Saturday, February 7, 2009

Let It Snow

After a recent light snowfall here in Washington–light, at least, by Chicago standards–our new President was heard to marvel that his daughters’ school (which is also my daughter’s school) was closed. "For what?" he asked. "Some ice?" Welcome to Washington, Mr. President. But would you believe there was a time when snow actually improved the quality of the roads around here?

That would have been in the winter of 1804, a time when the roads leading to and from Washington were in fairly execrable shape (and the roads in Washington, then called Washington City, were practically nonexistent). And why would snow have had a beneficial effect? No, it wasn’t because people had four-wheel drive on their carriages; it was because they used sleighs. Instead of bouncing sharply over ruts and rocks, travelers were able to glide smoothly over a pristine expanse of white stuff.

According to Rosalie Calvert, the mistress of a plantation near Bladensburg, MD–now a suburb of DC–"The snow was deep and stayed on the ground a long time, and we had the pleasure of going to Washington by sleigh several times." (She also mentions that it was so cold they were able to cross the Potomac River on horseback; whoever was the first to test that ice must have had more than the ordinary human share of courage.)

Accidents apparently only added to the fun. One night, coming home from Washington, Mrs. Calvert’s sleigh met up with another one: "the road was narrow, our horses very lively, and in passing the other too fast, we overturned in several feet of snow." Not to worry, though: "Before the gentlemen in the other sleigh could come to our aid, we were already on foot and ready to go on our way. This makes for a diversion of sorts and is pleasant." (These quotations are taken from a remarkable collection of Mrs. Calvert’s letters: Mistress of Riversdale, edited by Margaret Law Callcott.)

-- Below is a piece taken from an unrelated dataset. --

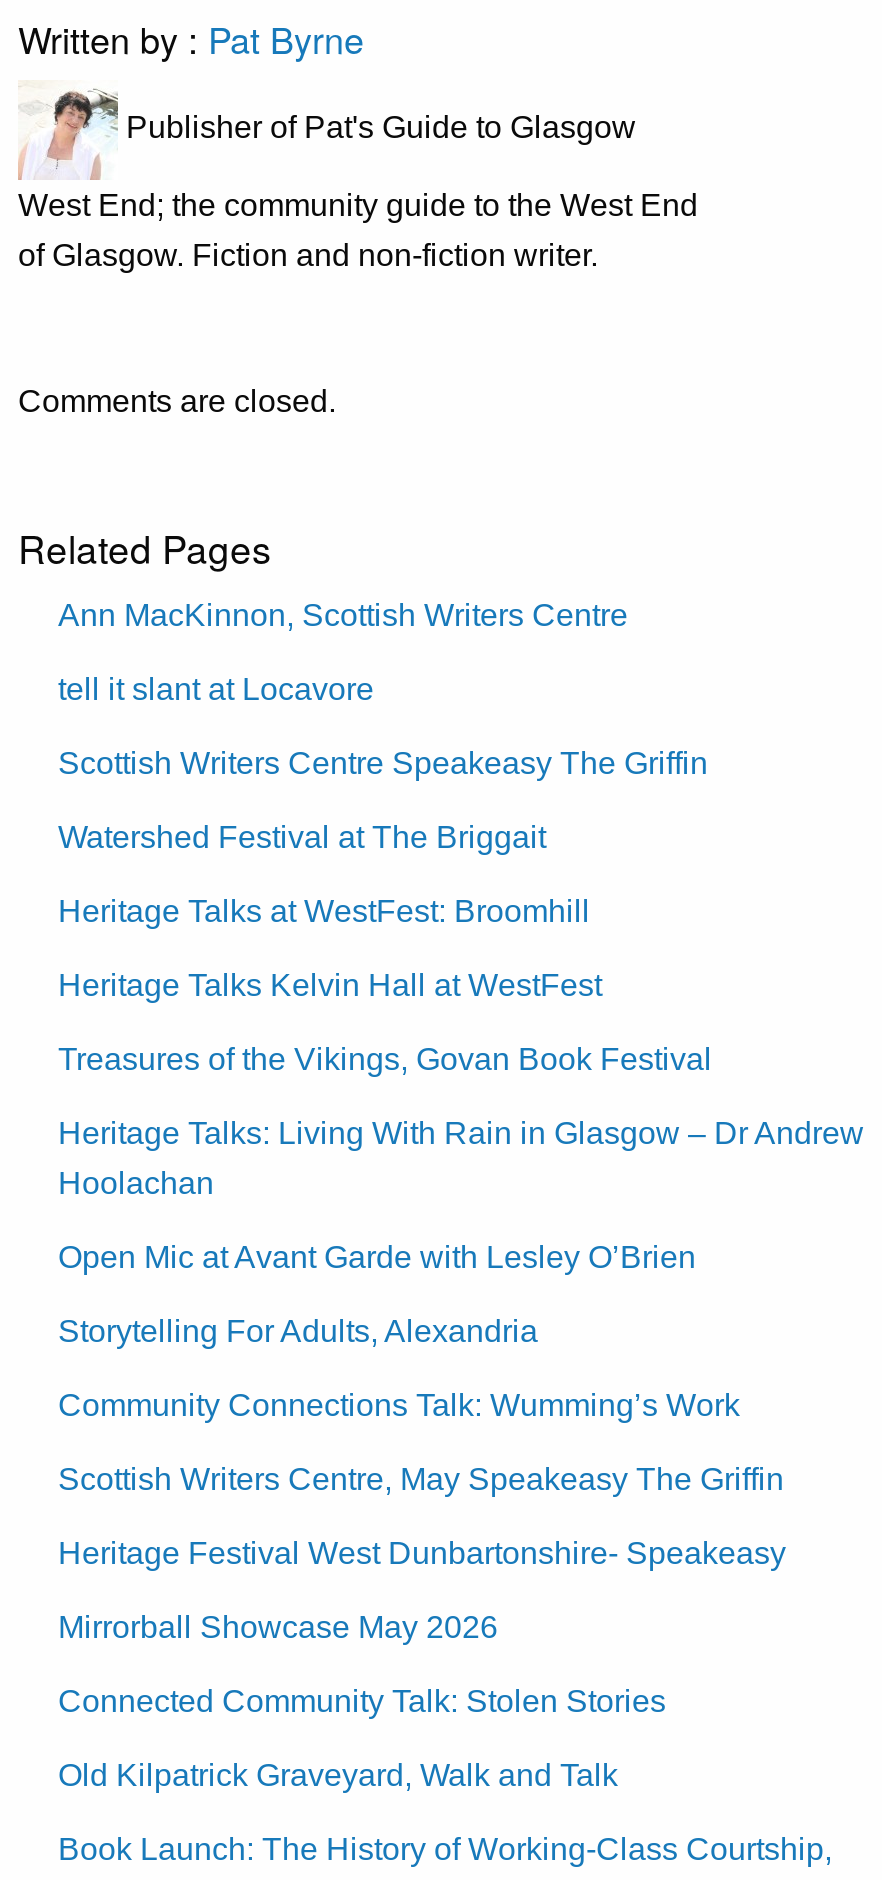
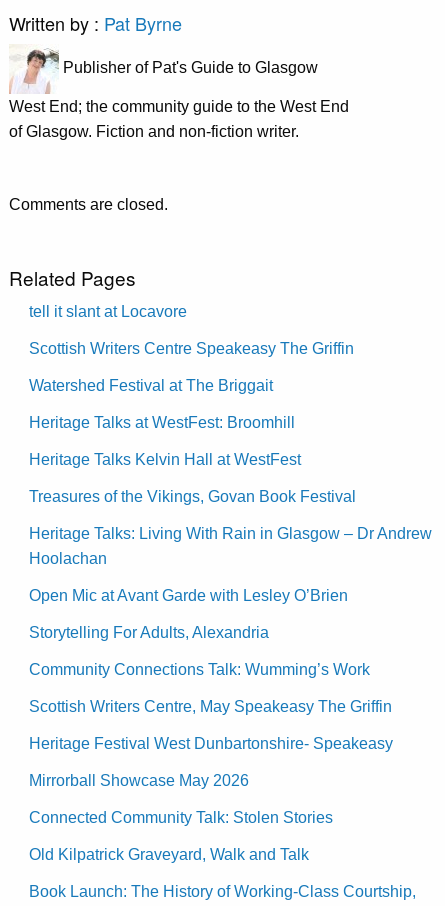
- Ann MacKinnon, Scottish Writers Centre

In February 1804, Betsy Bonaparte of Baltimore–newly married to Napoleon’s youngest brother, Jerome–also had a mishap in the snow, which turned out to be equally pleasant. On the way to Washington one night, the couple’s coachman was thrown from his seat. "Mr. Bonaparte jumped out," the bride’s uncle reported, "but could not stop the horses ... Finding her danger increased, [Betsy] opened the door, and jumped out into the snow, without receiving any injury."

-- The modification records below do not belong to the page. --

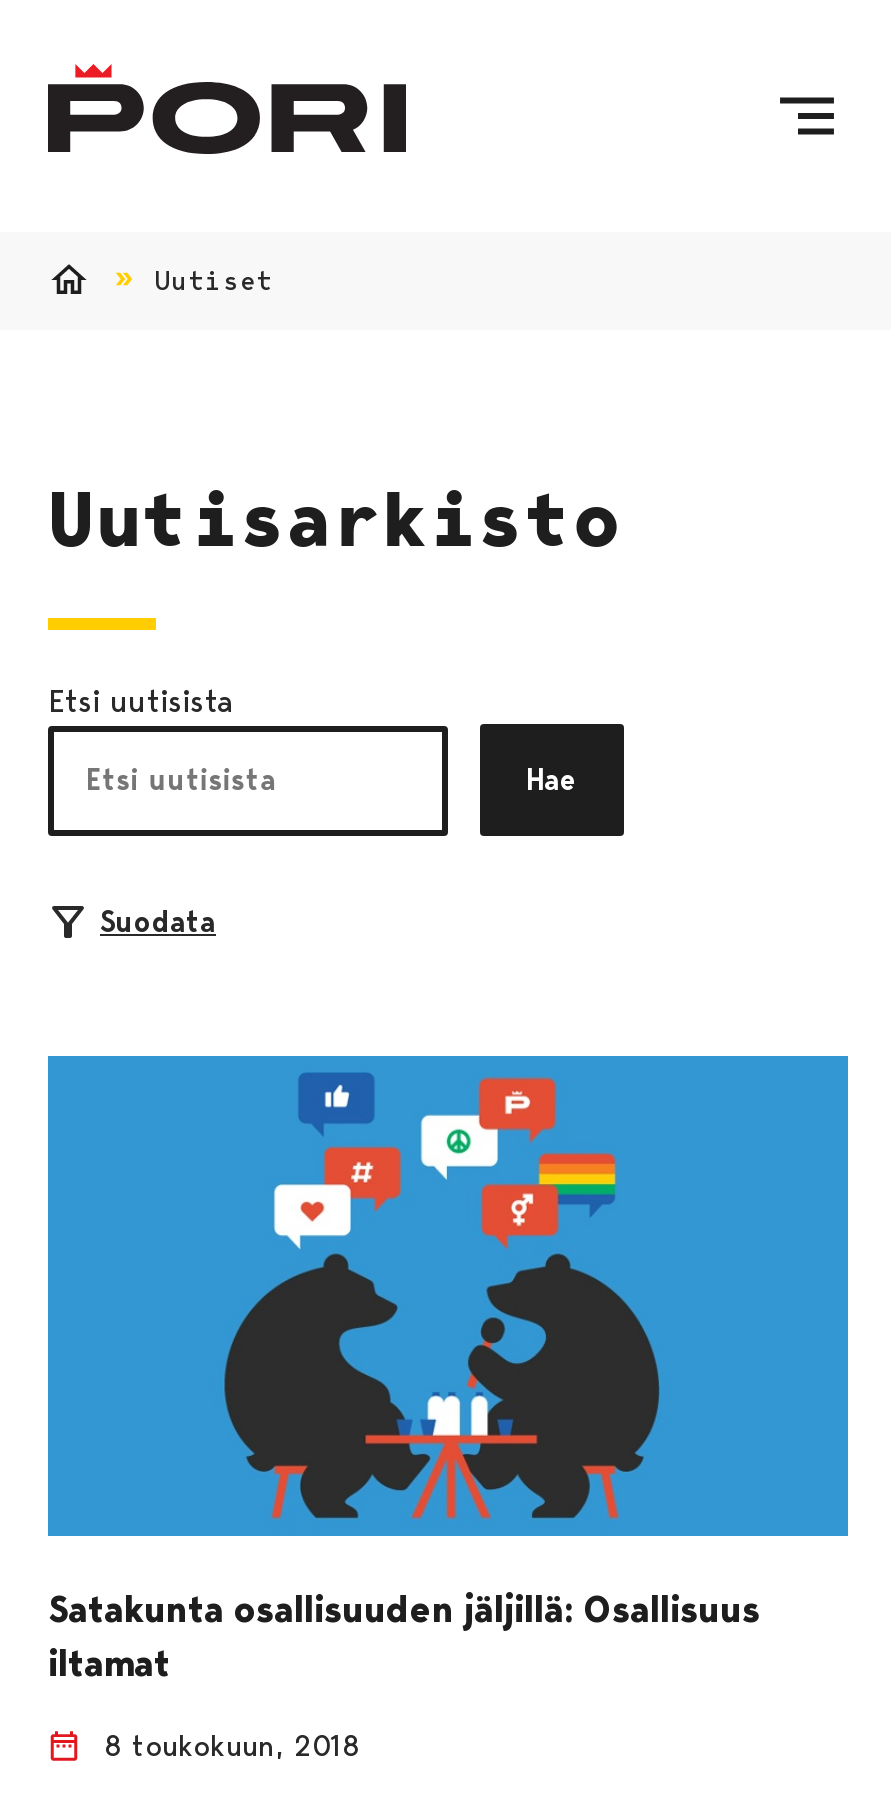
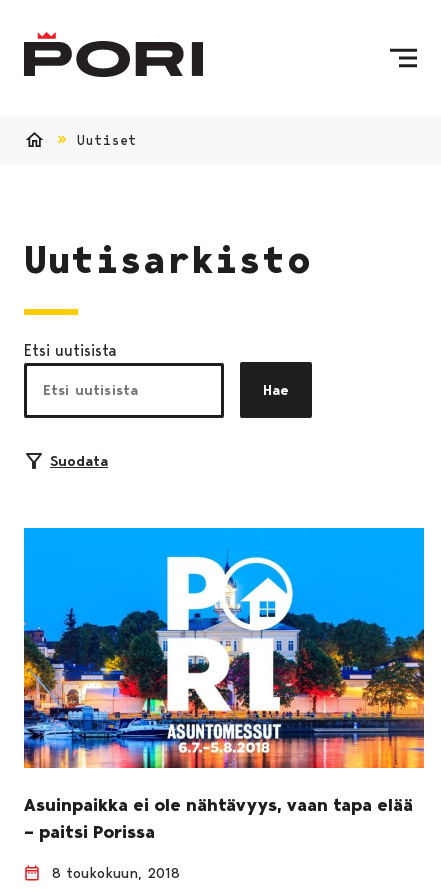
- [image]
- Satakunta osallisuuden jäljillä: Osallisuus
- iltamat
+ [image]
+ Asuinpaikka ei ole nähtävyys, vaan tapa elää
+ – paitsi Porissa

And far from bringing things to a halt, the snow brought the crowds out in droves. "Our city, especially Market street, exhibited a lively scene yesterday and today," reported a Baltimore newspaper in January 1804, "from the incessant passing and repassing of sleighs and four!!! sleighs and two!! And sleighs and one!" More dangerous than the traffic were the snowball-throwing boys. After Madame Bonaparte was struck by a snowball, her husband reportedly offered a reward of $500 for the perpetrator, and the paper remarked that "several lads ... have been taken up by the constables."

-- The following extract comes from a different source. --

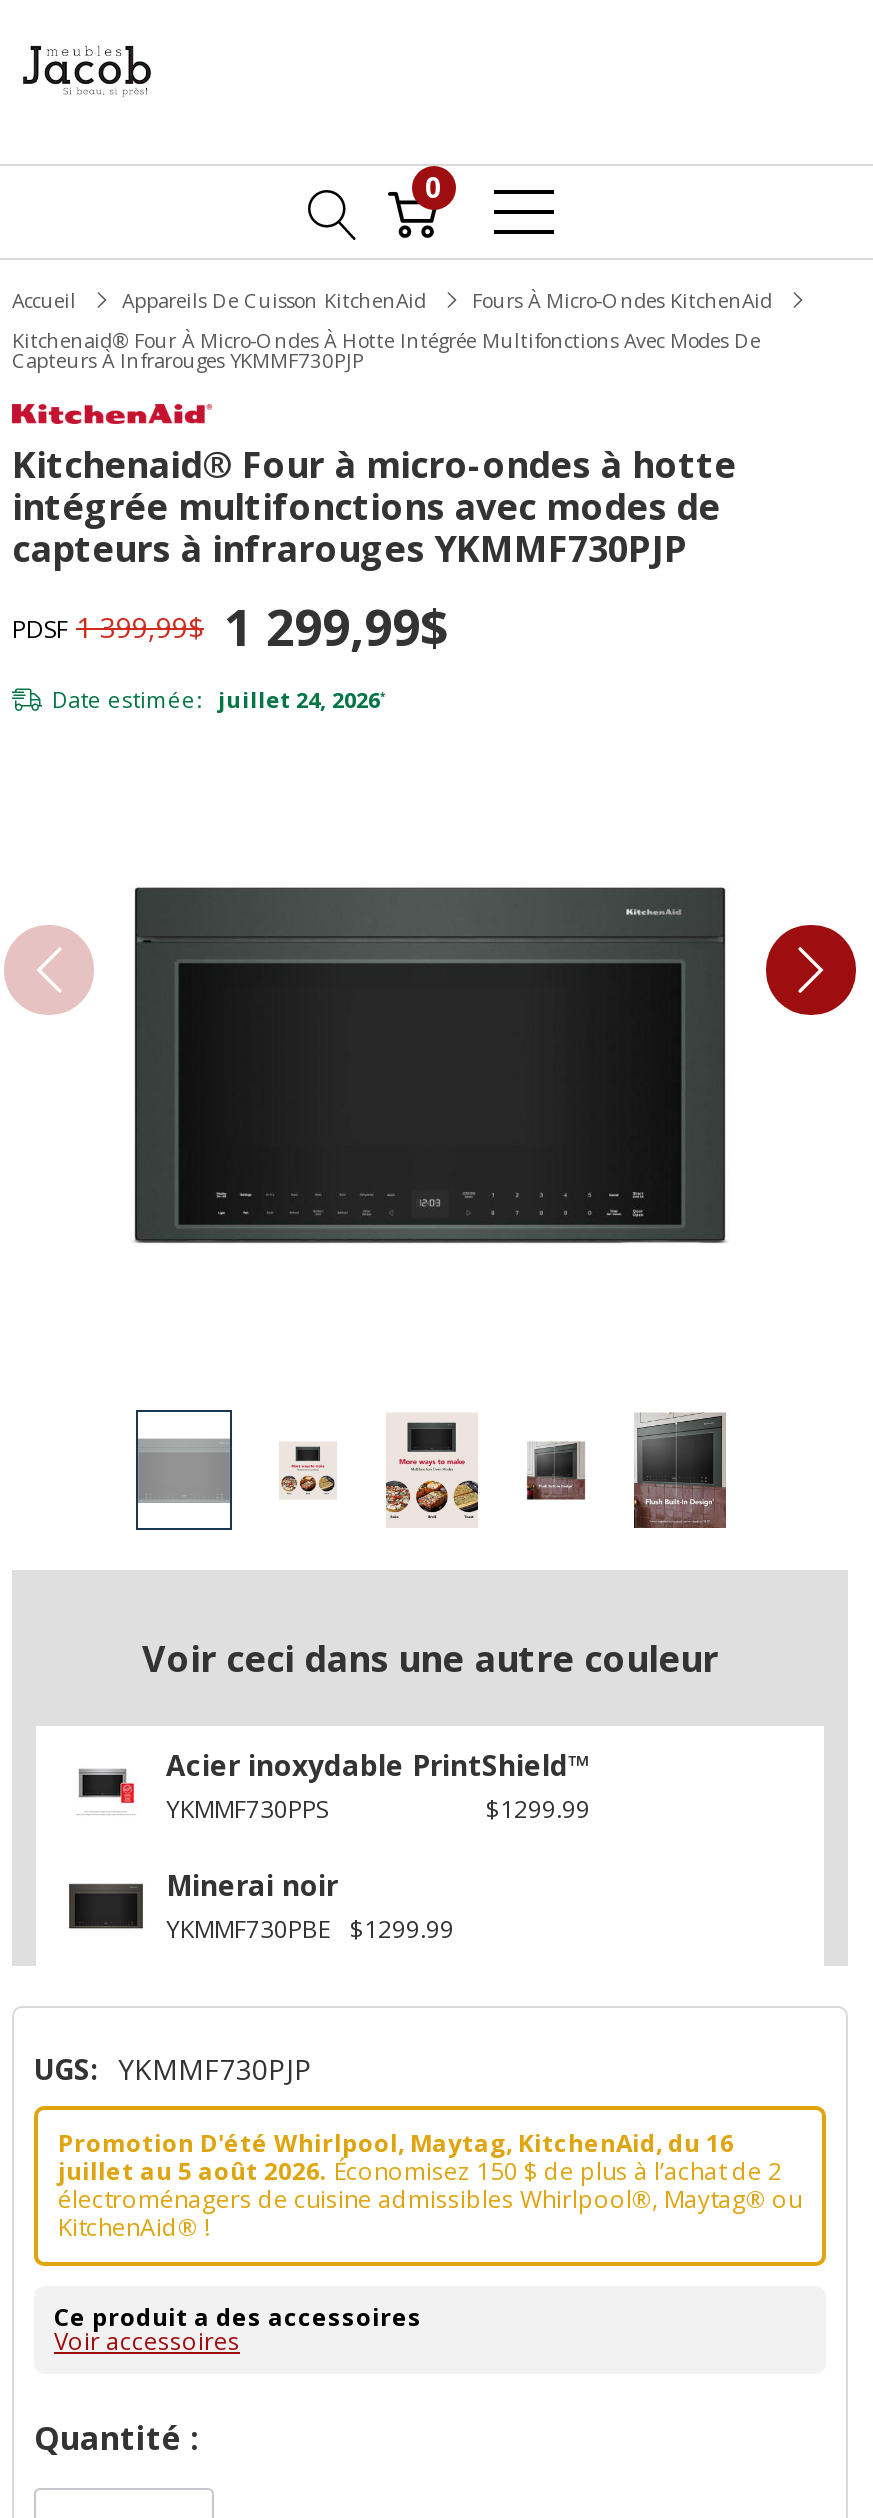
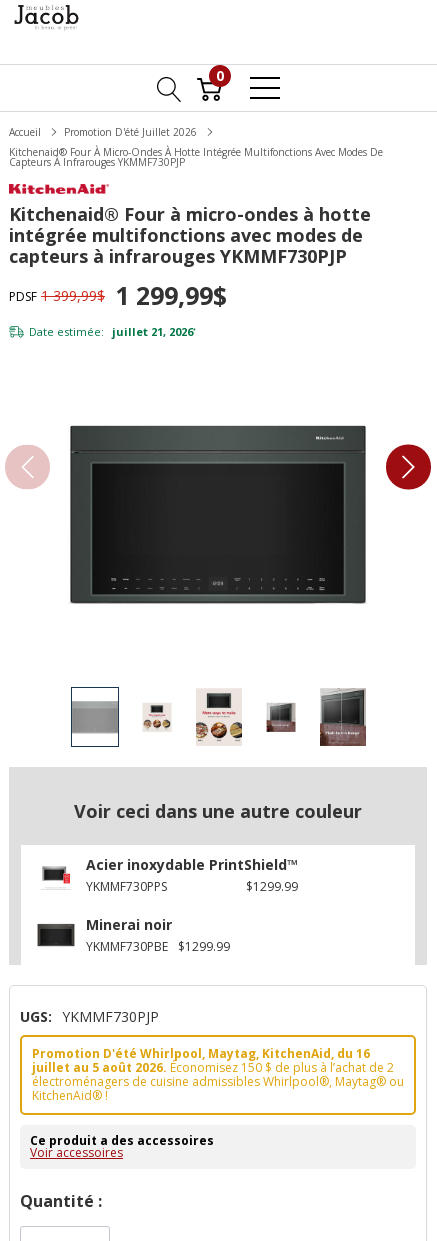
- Appareils De Cuisson KitchenAid
- Fours À Micro-Ondes KitchenAid
+ Promotion D'été Juillet 2026

- Date estimée: juillet 24, 2026*
+ Date estimée: juillet 21, 2026*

By March, alas, the snows had melted and the roads were back to their usual condition. "I arrived here this morning," Jerome Bonaparte reported from Washington to his wife back in Baltimore. "The road was terrible, the carriage very sturdy, and Mlle. Spear [a relative] always very brave."

Is there a lesson here for our time–other than that snow is a lot less fun than it used to be? Five inches of snow in London recently brought things there to a screeching halt, making even us Washingtonians look pretty macho by comparison. Should city authorities perhaps try spreading the snow around instead of attempting to clear it? Should we all keep a sleigh in the garage, just in case? And a horse or two to pull it, of course.

Obviously not. The only lesson I can draw from all this is that we’re luckier than we think. We take it for granted that we’ll have roads that are decent except for the few days a year when it snows–instead of the other way around. We complain about potholes, or the traffic on I-95, but can we imagine what life was like when the only road between Baltimore and Washington was made of dirt?

One thing about studying the past: it makes you realize that sometimes we’re fortunate to have even the things we complain about.


  1. How fascinating. Is that letter from Jerome to Betsy translated, or did he write it in English?

  2. He wrote the letter in French, and I translated it. The only specimen I've seen of his written English indicates that he wasn't exactly fluent! Actually, he sometimes even makes mistakes in French.

  3. Dear Natalie,
    It is hard to really understand comparisons across time and space. I face problems conveying such to my students when they are reading Sholem Aleichem.